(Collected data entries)
-=-=-
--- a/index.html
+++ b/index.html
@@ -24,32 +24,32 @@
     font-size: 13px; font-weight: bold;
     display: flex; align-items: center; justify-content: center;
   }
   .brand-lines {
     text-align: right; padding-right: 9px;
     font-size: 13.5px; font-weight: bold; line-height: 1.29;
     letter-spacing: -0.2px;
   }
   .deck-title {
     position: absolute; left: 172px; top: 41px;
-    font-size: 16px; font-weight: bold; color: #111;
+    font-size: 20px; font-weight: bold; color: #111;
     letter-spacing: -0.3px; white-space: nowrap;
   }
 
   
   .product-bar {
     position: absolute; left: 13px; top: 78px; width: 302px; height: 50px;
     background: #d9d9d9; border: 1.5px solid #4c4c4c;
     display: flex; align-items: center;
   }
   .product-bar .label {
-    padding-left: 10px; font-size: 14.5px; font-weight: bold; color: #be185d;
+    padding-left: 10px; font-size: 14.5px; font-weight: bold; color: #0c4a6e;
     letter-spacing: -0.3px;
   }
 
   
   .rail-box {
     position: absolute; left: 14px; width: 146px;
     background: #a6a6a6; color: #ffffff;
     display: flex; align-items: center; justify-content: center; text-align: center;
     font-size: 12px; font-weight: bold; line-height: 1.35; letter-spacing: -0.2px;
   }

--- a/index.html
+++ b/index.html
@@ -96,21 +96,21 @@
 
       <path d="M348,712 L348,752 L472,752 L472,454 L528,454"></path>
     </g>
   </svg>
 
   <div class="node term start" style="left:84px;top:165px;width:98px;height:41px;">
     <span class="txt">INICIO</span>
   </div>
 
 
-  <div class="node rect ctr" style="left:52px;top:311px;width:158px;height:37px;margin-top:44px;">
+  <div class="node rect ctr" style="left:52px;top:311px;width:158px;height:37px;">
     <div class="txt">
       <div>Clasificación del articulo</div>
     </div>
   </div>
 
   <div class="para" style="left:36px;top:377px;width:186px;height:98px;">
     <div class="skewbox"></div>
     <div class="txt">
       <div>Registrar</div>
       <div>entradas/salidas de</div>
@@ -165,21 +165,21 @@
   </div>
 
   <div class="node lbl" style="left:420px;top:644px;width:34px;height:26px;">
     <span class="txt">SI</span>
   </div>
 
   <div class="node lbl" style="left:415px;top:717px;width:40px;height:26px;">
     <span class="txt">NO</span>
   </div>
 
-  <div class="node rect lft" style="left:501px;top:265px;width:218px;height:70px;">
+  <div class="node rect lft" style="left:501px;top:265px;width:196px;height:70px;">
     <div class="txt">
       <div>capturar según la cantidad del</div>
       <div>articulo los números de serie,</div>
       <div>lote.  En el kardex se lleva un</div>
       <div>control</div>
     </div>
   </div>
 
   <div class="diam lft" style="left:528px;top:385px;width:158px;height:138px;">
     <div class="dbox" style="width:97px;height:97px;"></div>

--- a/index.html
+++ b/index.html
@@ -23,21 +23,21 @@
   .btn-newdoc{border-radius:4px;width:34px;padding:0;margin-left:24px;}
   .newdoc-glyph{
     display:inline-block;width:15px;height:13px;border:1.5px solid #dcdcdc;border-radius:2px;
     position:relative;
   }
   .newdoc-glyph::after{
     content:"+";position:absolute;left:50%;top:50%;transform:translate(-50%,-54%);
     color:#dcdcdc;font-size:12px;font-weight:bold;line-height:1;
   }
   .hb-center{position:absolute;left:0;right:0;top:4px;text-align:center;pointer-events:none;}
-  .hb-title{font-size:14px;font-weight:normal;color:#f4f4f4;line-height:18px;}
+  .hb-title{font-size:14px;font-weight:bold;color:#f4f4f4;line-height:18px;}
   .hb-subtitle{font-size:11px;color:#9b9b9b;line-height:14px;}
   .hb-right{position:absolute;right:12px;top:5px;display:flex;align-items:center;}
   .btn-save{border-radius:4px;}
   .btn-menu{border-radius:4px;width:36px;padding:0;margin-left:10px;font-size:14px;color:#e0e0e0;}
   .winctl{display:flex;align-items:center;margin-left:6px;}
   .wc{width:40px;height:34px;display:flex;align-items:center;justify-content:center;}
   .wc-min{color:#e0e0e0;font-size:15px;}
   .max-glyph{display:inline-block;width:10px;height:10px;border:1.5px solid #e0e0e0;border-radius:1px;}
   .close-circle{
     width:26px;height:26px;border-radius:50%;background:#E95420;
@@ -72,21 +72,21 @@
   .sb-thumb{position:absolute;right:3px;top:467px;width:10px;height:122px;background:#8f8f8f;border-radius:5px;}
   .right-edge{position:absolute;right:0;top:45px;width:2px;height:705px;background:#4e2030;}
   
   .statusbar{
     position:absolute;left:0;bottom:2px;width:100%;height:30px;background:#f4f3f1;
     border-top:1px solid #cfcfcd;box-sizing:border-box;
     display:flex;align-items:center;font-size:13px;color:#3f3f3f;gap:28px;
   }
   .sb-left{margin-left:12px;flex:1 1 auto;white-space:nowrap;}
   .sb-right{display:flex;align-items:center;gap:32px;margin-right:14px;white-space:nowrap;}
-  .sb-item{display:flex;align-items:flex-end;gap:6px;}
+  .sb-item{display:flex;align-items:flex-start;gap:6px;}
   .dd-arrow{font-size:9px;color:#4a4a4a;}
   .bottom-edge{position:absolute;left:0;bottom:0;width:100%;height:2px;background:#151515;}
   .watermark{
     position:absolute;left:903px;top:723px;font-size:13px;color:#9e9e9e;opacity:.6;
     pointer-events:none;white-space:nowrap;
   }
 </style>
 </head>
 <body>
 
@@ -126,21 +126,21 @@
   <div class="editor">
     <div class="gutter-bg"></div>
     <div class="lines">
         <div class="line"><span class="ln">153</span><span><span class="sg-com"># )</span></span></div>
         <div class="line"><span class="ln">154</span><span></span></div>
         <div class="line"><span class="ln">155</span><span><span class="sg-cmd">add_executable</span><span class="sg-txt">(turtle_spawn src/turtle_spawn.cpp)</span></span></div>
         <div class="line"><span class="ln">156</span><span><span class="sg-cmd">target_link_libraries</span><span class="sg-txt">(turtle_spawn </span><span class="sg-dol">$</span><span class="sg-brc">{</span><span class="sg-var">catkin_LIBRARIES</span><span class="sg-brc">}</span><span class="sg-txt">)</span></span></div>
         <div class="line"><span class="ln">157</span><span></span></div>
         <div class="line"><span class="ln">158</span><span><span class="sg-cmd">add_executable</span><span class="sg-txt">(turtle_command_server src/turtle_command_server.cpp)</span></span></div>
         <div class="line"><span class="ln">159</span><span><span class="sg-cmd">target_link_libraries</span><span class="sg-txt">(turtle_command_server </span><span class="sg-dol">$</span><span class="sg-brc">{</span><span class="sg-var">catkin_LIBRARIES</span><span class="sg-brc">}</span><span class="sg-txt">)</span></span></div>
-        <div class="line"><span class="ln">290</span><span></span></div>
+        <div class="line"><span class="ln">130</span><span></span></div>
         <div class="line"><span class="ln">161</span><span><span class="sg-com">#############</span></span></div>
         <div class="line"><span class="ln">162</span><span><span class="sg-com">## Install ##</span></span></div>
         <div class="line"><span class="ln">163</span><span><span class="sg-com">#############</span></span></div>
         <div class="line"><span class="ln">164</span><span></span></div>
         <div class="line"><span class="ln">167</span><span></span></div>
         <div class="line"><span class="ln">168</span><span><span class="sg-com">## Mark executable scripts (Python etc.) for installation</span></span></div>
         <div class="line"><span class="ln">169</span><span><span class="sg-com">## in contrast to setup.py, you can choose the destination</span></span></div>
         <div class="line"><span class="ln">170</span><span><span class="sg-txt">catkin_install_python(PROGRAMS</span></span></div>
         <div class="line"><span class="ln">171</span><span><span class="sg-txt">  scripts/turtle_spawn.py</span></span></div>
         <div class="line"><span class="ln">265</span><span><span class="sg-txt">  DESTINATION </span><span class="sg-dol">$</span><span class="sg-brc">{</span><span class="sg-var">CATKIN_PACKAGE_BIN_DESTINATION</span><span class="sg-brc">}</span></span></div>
-=-=-
--- Exercise prompt ---
Repeat exactly the lines above from the one with "text-align: right; padding-right: 9px;" up to and including the one with "position: absolute; left: 13px;". No other line belongs in the reply.

--- Result ---
     text-align: right; padding-right: 9px;
     font-size: 13.5px; font-weight: bold; line-height: 1.29;
     letter-spacing: -0.2px;
   }
   .deck-title {
     position: absolute; left: 172px; top: 41px;
-    font-size: 16px; font-weight: bold; color: #111;
+    font-size: 20px; font-weight: bold; color: #111;
     letter-spacing: -0.3px; white-space: nowrap;
   }
 
   
   .product-bar {
     position: absolute; left: 13px; top: 78px; width: 302px; height: 50px;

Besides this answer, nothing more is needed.